Of most interest to fans and collectors is the first two discs focusing on the Barrett years. Familiar from scratchy bootlegs, the opening six tracks show the original band’s endearingly flimsy first incarnation as the most middle-class sounding R&B band ever to haunt a deb ball. Barrett’s surreal humour begins to peek through on Walk With Me Sydney, a quite ordinary sounding bit of mid-60s pop R&B that breaks down into him singing about his “Flat feet, fallen arches, baggy knees and a broken frame.”

The familiar territory of Floyd’s glorious initial salvo of acid-wonderpop singles follows, with b-sides and other curios filling it out. And there, at last, in pin-sharp quality, are Barrett’s fabled rejected singles Scream Thy Last Scream and Vegetable Man, recorded in his last months with the band. He may have been well on his way to LSD and downers-aided psychosis at this point, but both are remarkably coherent performances, especially compared to the shaky, fall-off-stool ‘Madcap Laughs’ songs.

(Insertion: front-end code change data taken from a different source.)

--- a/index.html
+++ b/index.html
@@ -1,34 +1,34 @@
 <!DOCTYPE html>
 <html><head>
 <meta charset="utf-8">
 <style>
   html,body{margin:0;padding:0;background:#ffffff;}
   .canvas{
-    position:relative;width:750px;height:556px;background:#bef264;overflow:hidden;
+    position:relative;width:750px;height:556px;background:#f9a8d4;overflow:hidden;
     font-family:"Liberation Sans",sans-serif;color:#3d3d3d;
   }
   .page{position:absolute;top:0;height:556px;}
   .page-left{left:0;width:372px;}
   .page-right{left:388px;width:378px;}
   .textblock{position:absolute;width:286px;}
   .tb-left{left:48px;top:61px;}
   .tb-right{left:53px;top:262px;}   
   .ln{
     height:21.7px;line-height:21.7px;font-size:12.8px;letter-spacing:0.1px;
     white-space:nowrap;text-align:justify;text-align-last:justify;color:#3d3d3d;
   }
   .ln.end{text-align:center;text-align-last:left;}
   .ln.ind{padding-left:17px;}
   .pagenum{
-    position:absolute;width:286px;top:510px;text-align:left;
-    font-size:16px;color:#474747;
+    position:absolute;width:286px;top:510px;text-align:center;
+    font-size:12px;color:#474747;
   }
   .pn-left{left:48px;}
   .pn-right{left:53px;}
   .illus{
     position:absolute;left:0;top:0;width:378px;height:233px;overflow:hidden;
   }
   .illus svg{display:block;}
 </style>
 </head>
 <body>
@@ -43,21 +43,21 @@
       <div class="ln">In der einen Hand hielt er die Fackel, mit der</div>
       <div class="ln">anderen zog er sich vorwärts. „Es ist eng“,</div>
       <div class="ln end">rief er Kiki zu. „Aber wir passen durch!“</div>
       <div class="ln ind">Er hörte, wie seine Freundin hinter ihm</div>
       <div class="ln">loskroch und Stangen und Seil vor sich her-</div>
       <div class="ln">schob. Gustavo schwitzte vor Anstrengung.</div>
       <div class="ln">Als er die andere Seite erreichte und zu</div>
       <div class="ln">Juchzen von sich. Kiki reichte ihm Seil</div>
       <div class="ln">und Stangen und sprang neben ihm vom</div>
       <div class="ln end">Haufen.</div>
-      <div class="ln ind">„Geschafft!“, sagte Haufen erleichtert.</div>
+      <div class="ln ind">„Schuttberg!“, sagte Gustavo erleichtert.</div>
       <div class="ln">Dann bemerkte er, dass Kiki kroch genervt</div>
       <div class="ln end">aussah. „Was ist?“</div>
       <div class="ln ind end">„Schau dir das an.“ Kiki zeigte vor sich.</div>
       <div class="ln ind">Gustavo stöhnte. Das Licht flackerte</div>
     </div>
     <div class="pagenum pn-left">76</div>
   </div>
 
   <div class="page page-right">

Scream Thy Last Scream in particular is quite chilling, Barrett’s childlike whimsy turned sour, with added munchkin vocals and Nick Mason’s moustache-twirling lead vocal. They’re joined here by an instrumental backing track for In The Beechwoods, which sounds oddly like the lost theme to a groovy current affairs programme.

In addition to all this fan-bait, there’s a thrillingly loud live set from Stockholm. The vocals are barely audible, but it’s a great showcase for the band’s anarchic improv, as they roar through Reaction in G, and brutally deconstruct their studio material. To cap this off, nine previously unbootlegged bits of improv recorded for filmmaker John Latham are featured. It’s uneasy, discordant listening – the instrumental passages of Interstellar Overdrive taken to a logical conclusion, but it’s a valuable document of why the Floyd, even this early on, were considered an ‘art-house’ band.

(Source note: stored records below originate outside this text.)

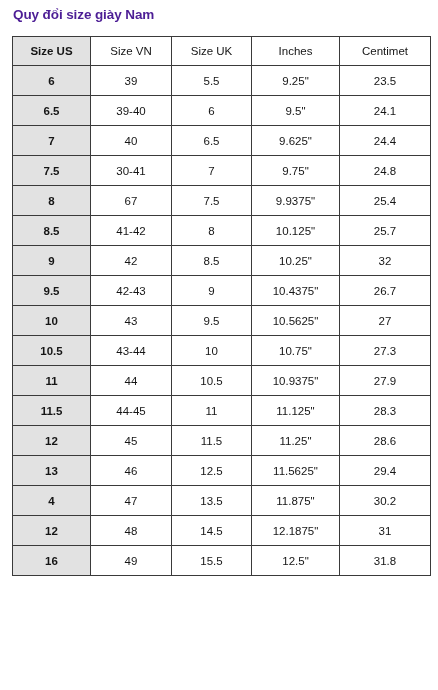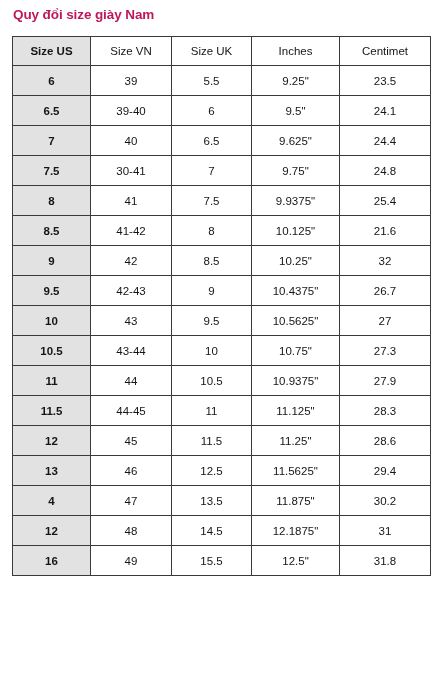--- a/index.html
+++ b/index.html
@@ -16,21 +16,21 @@
   }
   .page {
     position: relative;
     width: 438px;
     height: 690px;
     box-sizing: border-box;
   }
   .page-title {
     font-size: 13.5px;
     font-weight: bold;
-    color: #be185d;
+    color: #4c1d95;
     letter-spacing: -0.1px;
     padding: 7px 0 0 13px;
     line-height: 16px;
     white-space: nowrap;
   }
   .table-wrap {
     position: absolute;
     left: 12px;
     top: 36px;
     width: 418px;
@@ -120,31 +120,31 @@
         </tr>
         <tr>
           <td class="col-us">7.5</td>
           <td>30-41</td>
           <td>7</td>
           <td>9.75"</td>
           <td>24.8</td>
         </tr>
         <tr>
           <td class="col-us">8</td>
-          <td>41</td>
+          <td>67</td>
           <td>7.5</td>
           <td>9.9375"</td>
           <td>25.4</td>
         </tr>
         <tr>
           <td class="col-us">8.5</td>
           <td>41-42</td>
           <td>8</td>
           <td>10.125"</td>
-          <td>21.6</td>
+          <td>25.7</td>
         </tr>
         <tr>
           <td class="col-us">9</td>
           <td>42</td>
           <td>8.5</td>
           <td>10.25"</td>
           <td>32</td>
         </tr>
         <tr>
           <td class="col-us">9.5</td>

With Syd gone, a painful period of reconstruction begins. You learn a lot about the Floyd from this era, as they try and find a style. Initially, keyboardist Richard Wright looked the best bet as lead songwriter, as his mournful, evergreen b-side Paintbox showed great promise. His trite psych-pop single It Would Be So Nice proved otherwise, and Roger Waters took the reins from here on, with Gilmour becoming de facto frontman. Gilmour’s cool head and versatility as a guitarist bought the band some stability, but it was hard-won. Studio sessions from later in the year reveal a band possibly trying to get into horror movie soundtracks with Roger’s Boogie. The first of many versions of Careful With That Axe, Eugene featured here shows a band caught halfway between wild rock theatre and BBC arts shows as they lurch between styles, looking for a way forward as an ‘album’ band. A wealth of film clips from European TV shows captures this awkward transition, as they glumly mime to old songs, and perform new material whilst attempting to come to terms with Barrett’s absence.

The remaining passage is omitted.